One solution someone suggested to me years ago was to take Lois's ballad "What I've Always Wanted," about how she's longed for domesticity and settling down, and give it to Clark Kent and/or Superman. It would fit him quite well with only a few lyric changes, give him a more substantial musical moment, and make Lois a less sappy character as well. But while the revisal cut "What I've Always Wanted" it didn't hand it over to anyone else. So it will probably remain a show where the best song goes not to Clark or Lois or even the villain, but a gossip columnist's secretary trying to seduce Clark Kent.
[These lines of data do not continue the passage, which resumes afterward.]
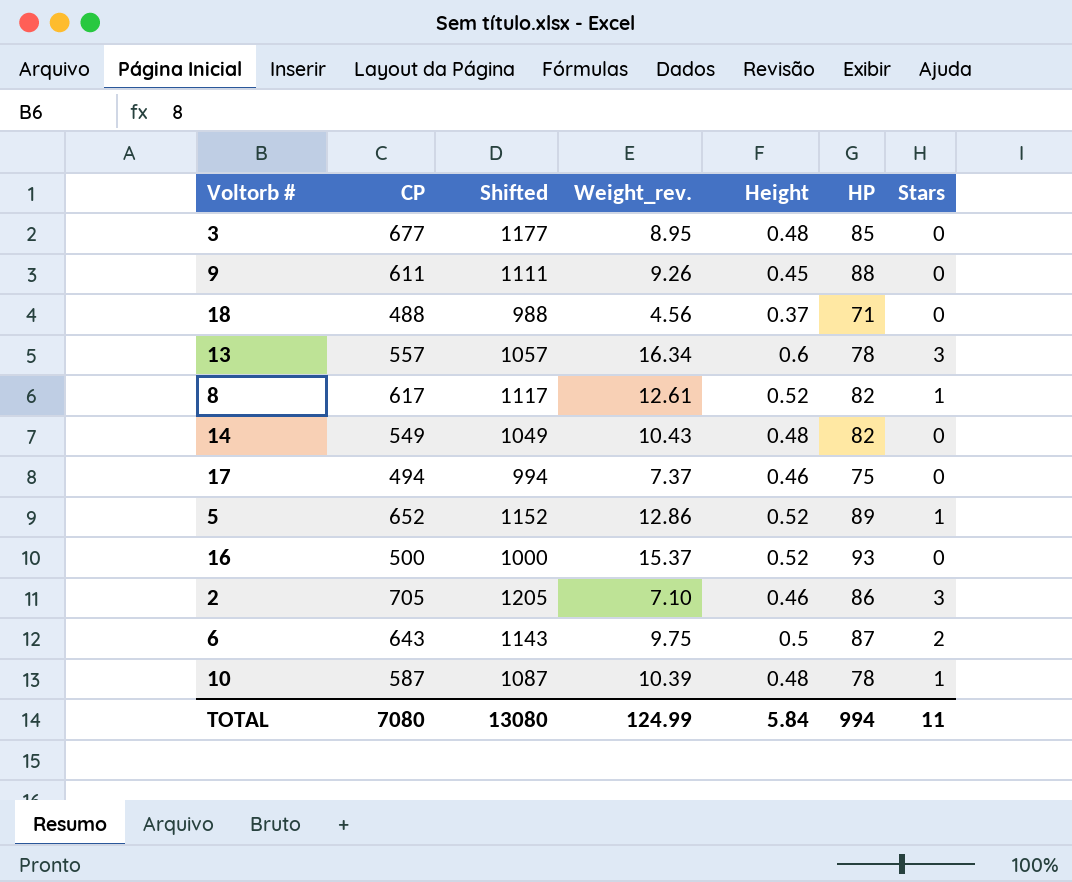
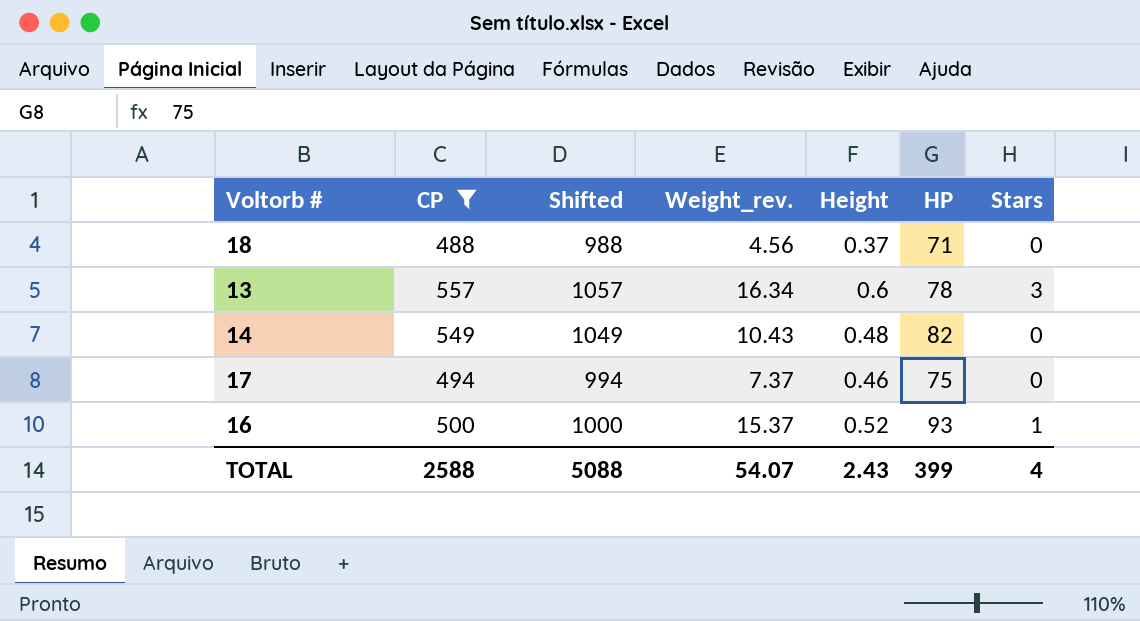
filter: none -> CP <= 557
16 | Stars: 0 -> 1
TOTAL | CP: 7080 -> 2588
TOTAL | Shifted: 13080 -> 5088
TOTAL | Weight_rev.: 124.99 -> 54.07
TOTAL | Height: 5.84 -> 2.43
TOTAL | HP: 994 -> 399
TOTAL | Stars: 11 -> 4

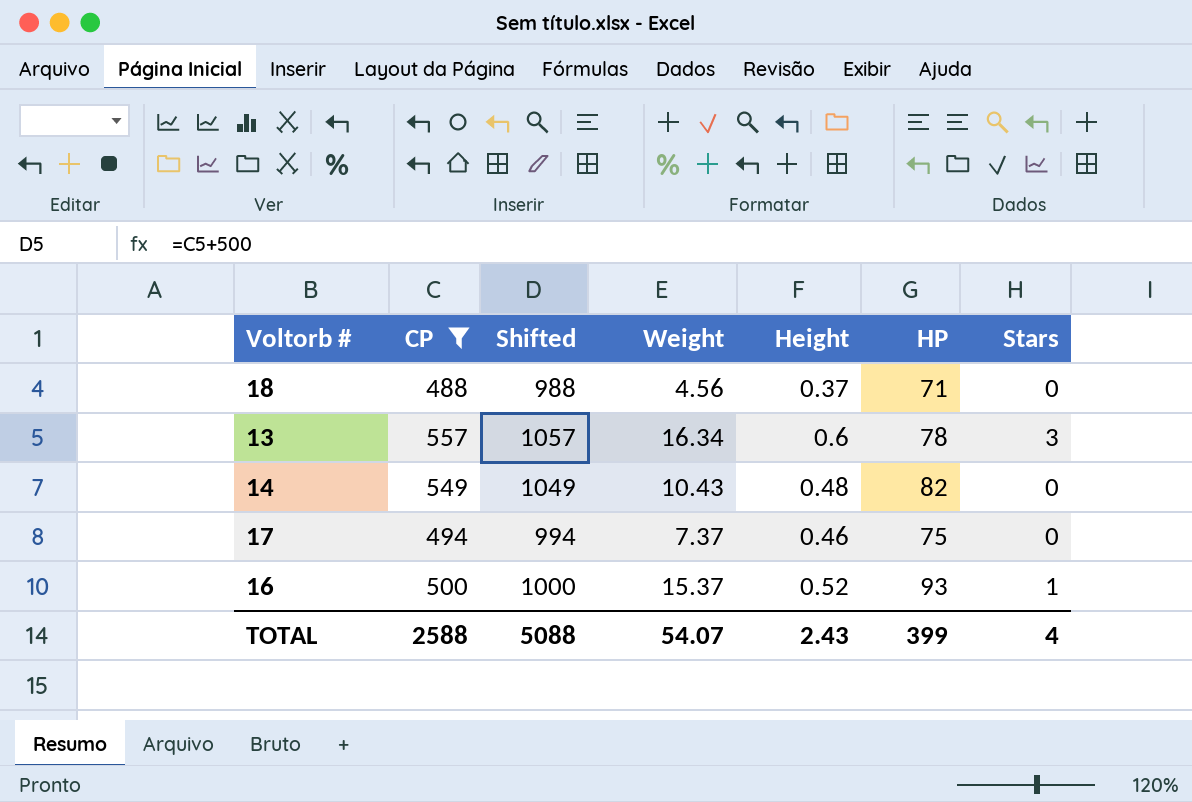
column name: Weight_rev. -> Weight

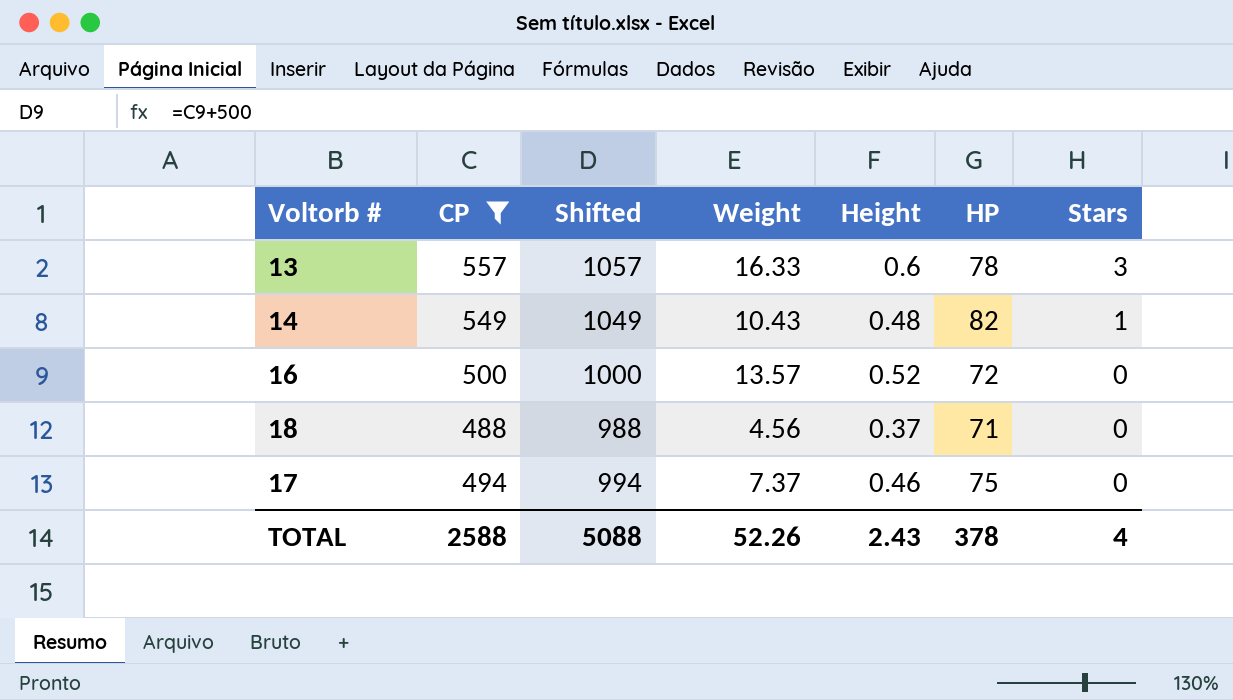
row order: none -> Stars descending
13 | Weight: 16.34 -> 16.33
14 | Stars: 0 -> 1
16 | Weight: 15.37 -> 13.57
16 | HP: 93 -> 72
16 | Stars: 1 -> 0
TOTAL | Weight: 54.07 -> 52.26
TOTAL | HP: 399 -> 378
Oh, well. I should add again that the original orchestrations of Superman, by Eddie Sauter, are some of my favorites ever. Sauter wasn't the first orchestrator to do without violins (this was actually a minor fad at the time, with shows as diverse as Funny Thing Happened On the Way To the Forum and 110 in the Shade letting violas do the main string work instead, and Don Walker even eliminating violas and using only cellos in a couple of shows), but he created a sound for this show that was like none other, a combination of brassy, romantic and otherworldly; in other words, perfect for Superman. His Entr'acte is one of the best of all time, so good that it was recorded for the cast album (Entr'actes aren't usually recorded because they tend to be very similar to the overtures):
Update: From comments, reader "MSPote" has seen the revised version and has a fuller description of it:
Hi -- Interesting post. I did get to see the revisal/revival, and it was fantastic. It "worked" beautifully. I wasn't privy to any behind-the-scenes information -- just a regular theater-goer -- but it didn't seem to me that "everything was blamed on the [orginal] book." As you mentioned, some songs that originally had been cut were added; and not every song that made the cut back in 1966 was left, or even left untouched. "Doing Good" was abbreviated and put in Pa Kent's mouth in a brief Smallville prologue. "You've Got Possibilities" was given to the character of the gossip columnist, who is now herself the columnist, not a columnist's reporter. And it now helps set up a fabulous twist near the end of Act II. "Pow! Zam! Bonk!" is still there, largely untouched so far as I could tell. "We Don't Matter" is now a duet between Sharpe (the gossip columnist, who is "more cynical than Lois," says Clark) and Clark Kent (who takes what used to be Lois' lyrics, sticking up for humanity and its potential). The Entre'Acte was still there (no overture though), although Lois' sappy ballad has been cut from it (since it no longer appears in the show).
If you ever get the chance to see this new version in regional theater, which I think is where it will be heading (if anywhere -- DC, sadly and I think unnecessarily, doesn't seem too supportive of future productions) I urge you to do so. I think you will find that, other revisals aside, this one is a great one.